Bug #4368
closed[Crunch] Improve node failure detection and job retry logic
Description
One of Crunch's ideal responsibilities is that it's supposed to detect when a job fails because a node failed, and retry the job on a different node. Unfortunately, it's not coping so well when Node Manager shuts down nodes. There are a couple of ways this can go:
- In between the time Node Manager issues the shutdown command, and the time that SLURM notices that the node is down, Crunch may decide to try to dispatch work to the node. #4334 will shrink this window of time, but there's no way to close it completely. In this case, the initial node allocation will usually fail, and this is the most common failure mode we're seeing for jobs right now.
- There may be a rapid succession of events where Crunch assigns work to a node, the node enters a shutdown window, and Node Manager decides to shut it down before it sees the new assignment. In this case, the initial allocation succeeds, and the job may even officially start, but it will die unceremoniously before long.
Crunch should be able to detect both these cases. It should not mark the job failed, but instead retry it on a functional node.

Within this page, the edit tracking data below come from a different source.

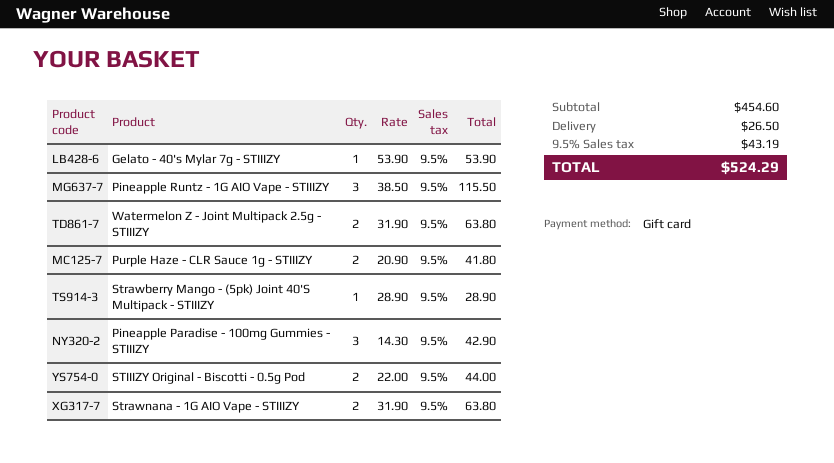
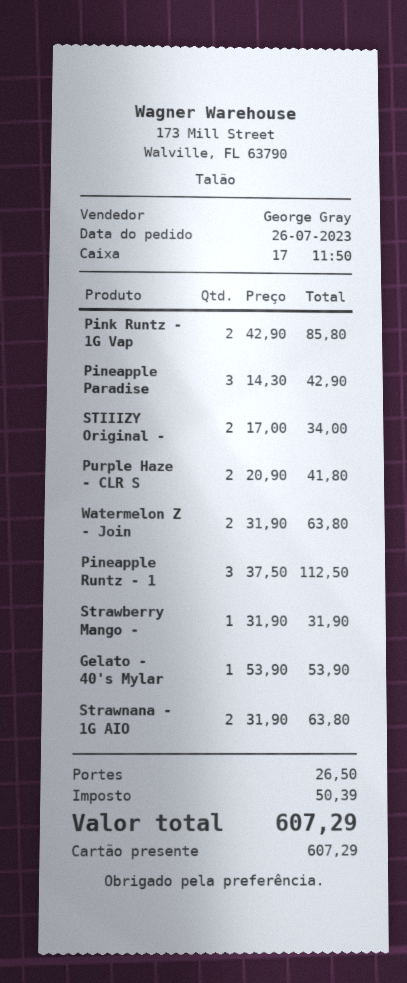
Pineapple Runtz - 1G AIO Vape - STIIIZY: 3 x 38.50 = 115.50 -> 3 x 37.50 = 112.50
Strawberry Mango - (5pk) Joint 40'S Multipack - STIIIZY: 1 x 28.90 = 28.90 -> 1 x 31.90 = 31.90
STIIIZY Original - Biscotti - 0.5g Pod: 2 x 22.00 = 44.00 -> 2 x 17.00 = 34.00
Pink Runtz - 1G Vap: none -> 2 x 42.90 = 85.80
tax: 43.19 -> 50.39
total: 524.29 -> 607.29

Peter brought up this issue of Node Manager causing job failures during the code review, and the result was #4127, a proposed addition to the Node API to safely declare shutdowns. Reflecting on it some more, better detection and handling of node failures is something we've always wanted Crunch to do anyway; useful in contexts beyond Node Manager intentionally shutting down nodes; and would probably take similar or even less development time—there's no new API to document and test, no clients to update, just internal Crunch logic.